RECORDS FOR THE TASK:
--- START ---

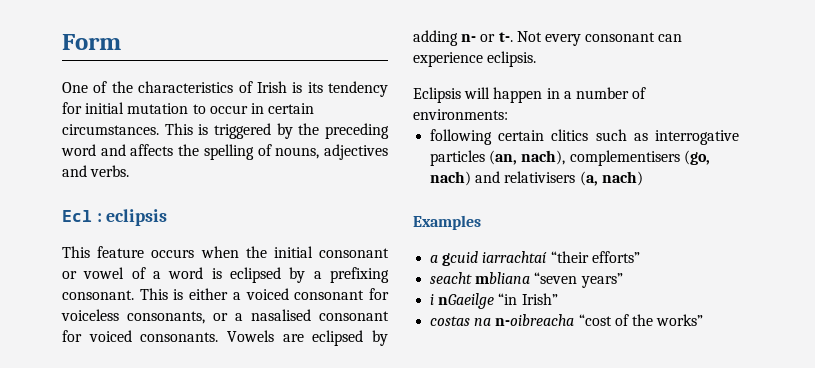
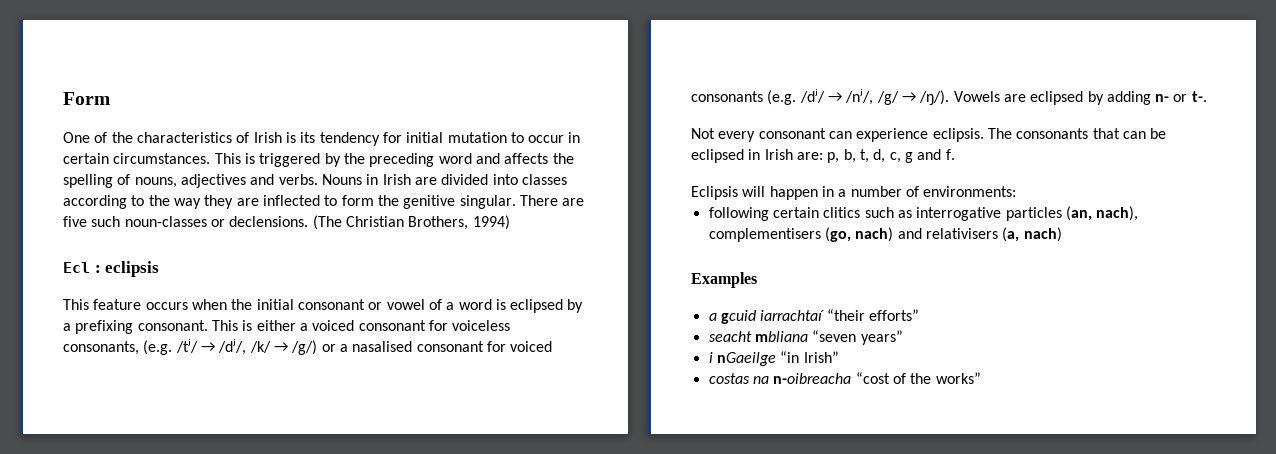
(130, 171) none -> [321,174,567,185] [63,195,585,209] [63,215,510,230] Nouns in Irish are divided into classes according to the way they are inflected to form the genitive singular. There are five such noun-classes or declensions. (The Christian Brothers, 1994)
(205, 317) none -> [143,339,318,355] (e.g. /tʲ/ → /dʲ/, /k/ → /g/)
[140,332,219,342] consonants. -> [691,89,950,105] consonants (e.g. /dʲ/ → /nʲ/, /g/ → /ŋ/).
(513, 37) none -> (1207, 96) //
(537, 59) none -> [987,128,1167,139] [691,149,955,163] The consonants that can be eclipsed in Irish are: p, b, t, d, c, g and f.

--- END ---
--- START ---

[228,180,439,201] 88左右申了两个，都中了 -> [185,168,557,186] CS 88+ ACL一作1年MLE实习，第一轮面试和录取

--- END ---
--- START ---

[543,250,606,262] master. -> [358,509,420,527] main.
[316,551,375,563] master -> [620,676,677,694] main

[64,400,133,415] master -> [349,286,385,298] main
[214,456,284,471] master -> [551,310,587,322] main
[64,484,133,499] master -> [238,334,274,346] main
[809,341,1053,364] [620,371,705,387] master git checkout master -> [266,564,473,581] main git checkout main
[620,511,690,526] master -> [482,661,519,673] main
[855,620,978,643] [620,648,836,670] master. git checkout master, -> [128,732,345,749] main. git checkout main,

--- END ---

EXERCISE: Each line above from the one with "[543,250,606,262] master. ->" up to and including the one with "[855,620,978,643] [620,648,836,670] master." must be set down exactly, and no line outside that span may appear.

WRITTEN ANSWER:
[543,250,606,262] master. -> [358,509,420,527] main.
[316,551,375,563] master -> [620,676,677,694] main

[64,400,133,415] master -> [349,286,385,298] main
[214,456,284,471] master -> [551,310,587,322] main
[64,484,133,499] master -> [238,334,274,346] main
[809,341,1053,364] [620,371,705,387] master git checkout master -> [266,564,473,581] main git checkout main
[620,511,690,526] master -> [482,661,519,673] main
[855,620,978,643] [620,648,836,670] master. git checkout master, -> [128,732,345,749] main. git checkout main,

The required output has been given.